The photosynthetic responses of two different crops (cut-chrysanthemum and tomato) were quantified under different temperatures and CO₂ concentrations. ‘Reagan Improved’ chrysanthemum plants were exposed to different combinations of three temperature setpoints (23, 28, and 33 °C) and three CO₂ concentrations (400, 700, and 1000 µmol CO₂ mol^-1) under natural light levels. Similarly, CO₂ consumption was measured in ‘Moneymaker’ tomatoes under different combinations of three temperature setpoints (20, 26, and 32 °C) and two CO₂ concentrations (400 and 1000 µmol CO₂ mol^-1). Increasing CO₂ concentration raised the maximum potential photosynthetic rate in both crops across all tested temperature setpoints, and this effect was greater in chrysanthemum than tomato.

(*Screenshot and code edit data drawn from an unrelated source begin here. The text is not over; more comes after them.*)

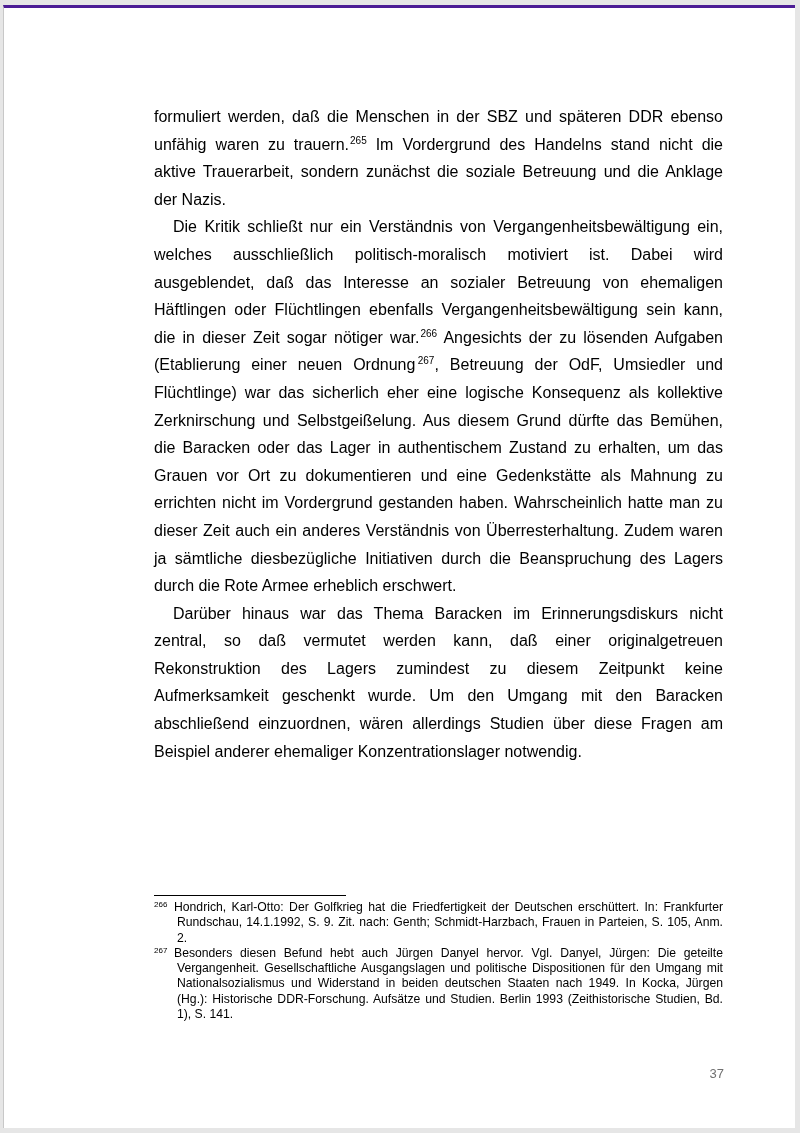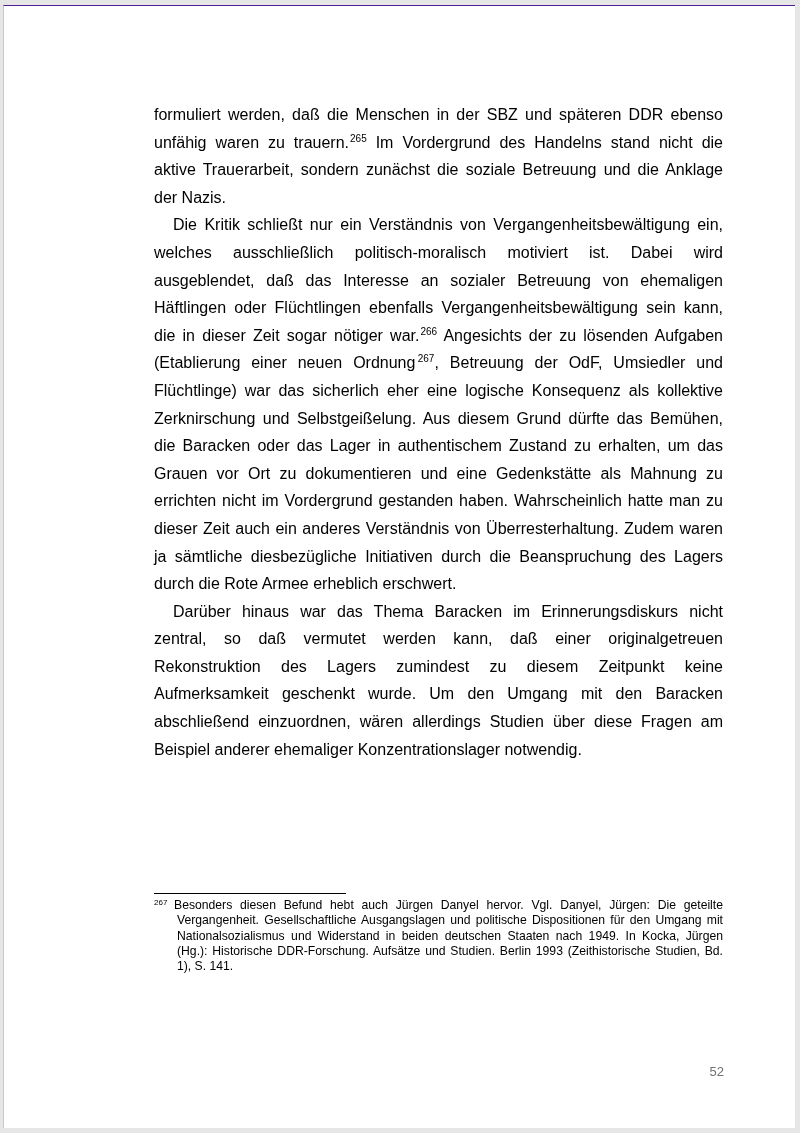"formuliert werden, daß die Menschen" .page { border-top: 1px solid #4c1d95 -> 3px solid #4c1d95 }
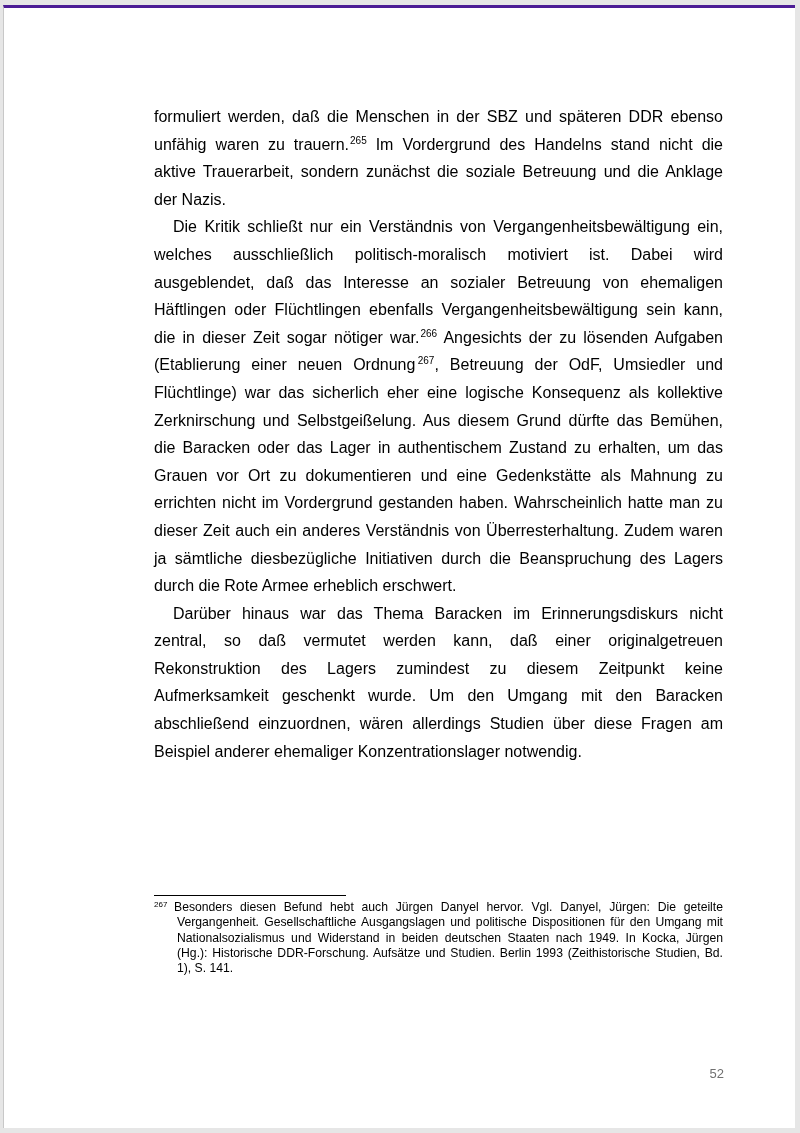"266 Hondrich, Karl-Otto: Der Golfkrieg" p.footnote { html: none -> <p><span>266</span><span>Hondrich, Karl-Otto: Der Golfkrieg hat die Friedfertigkeit der Deutschen erschüttert. In: Frankfurter Rundschau, 14.1.1992, S. 9. Zit. nach: Genth; Schmidt-Harzbach, Frauen in Parteien, S. 105, Anm. 2.</span></p> }
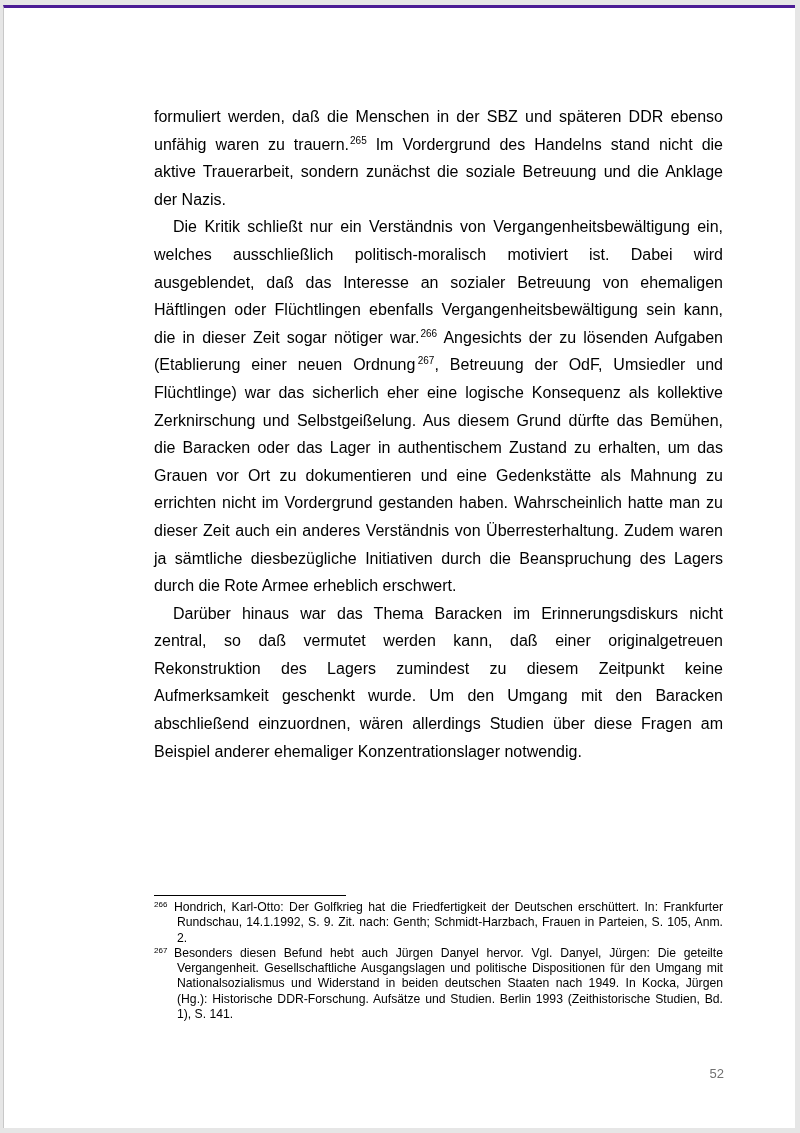"52" div.page-number { text: 52 -> 37 }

Additionally, higher CO₂ levels led to a higher photochemical efficiency (µmol CO2 µmol photons^-1) in both chrysanthemum and tomato. Temperature effect on photosynthetic rate was more complicated although photochemical efficiency in both crops consistently decreased as temperature increased. In chrysanthemum and tomato, both light intensity and CO₂ concentration affected how temperature affected maximum photosynthetic rate. Using discrete light intensities (600, 900, and 1200 µmol m^-2 s^-1), optimum temperatures for maximum photosynthesis at 400 and 1000 µmol CO₂ mol^-1 were calculated. In chrysanthemum, the optimum temperature at all three light intensities was below 23 °C at 400 µmol CO₂ mol^-1 so a trend was not clear. At the same CO₂ concentration in tomatoes, optimum temperature for tomato photosynthesis increased with higher light levels, and the largest increase in optimum temperature occurred between 900 and 1200 µmol m^-2 s^-1 (25.3 to 27.1 °C). Optimum temperature for chrysanthemum and tomato photosynthesis at 1000 µmol CO₂ mol^-1 both increased when light intensities increased. At this CO₂ concentration, optimum temperature changed the most in both crops when light intensity was changed from 600 to 900 µmol m^-2 s^-1. Specifically, chrysanthemum optimum temperature changed from 23.5 °C to 26.9 °C while tomato optimum temperature increased from 26.6 °C 28.4 °C.

Körner and his colleagues sought to quantify the optimum environmental conditions (temperature, CO₂ concentration, and light intensity) for canopy-level photosynthesis in two crops (cut-chrysanthemum and tomato). Higher CO₂ levels increased maximum photosynthesis and photochemical efficiency in both crops with this effect being greater at higher temperatures. Similarly, higher CO₂ concentration led to an increased optimum temperature for photosynthesis, and this occurred at the largest level when light intensity was high. Variability in the canopy microclimate (most notably temperature and light intensity) resulted in different environmental factor effects than those observed in leaf-level photosynthesis models. In general, environmental conditions caused smaller changes in canopy-level photosynthesis when compared to leaf-level photosynthesis. While basic trends were similar in both chrysanthemum and tomato, the results indicate that optimum environmental conditions for photosynthesis must be quantified for individual crops. Differences between crops including leaf area and canopy architecture must be accounted for to create accurate CPMs. In conclusion, this study indicates that crop-specific responses to interactions between multiple environmental factors must be accounted for in CPMs to accurately quantify canopy-level photosynthesis.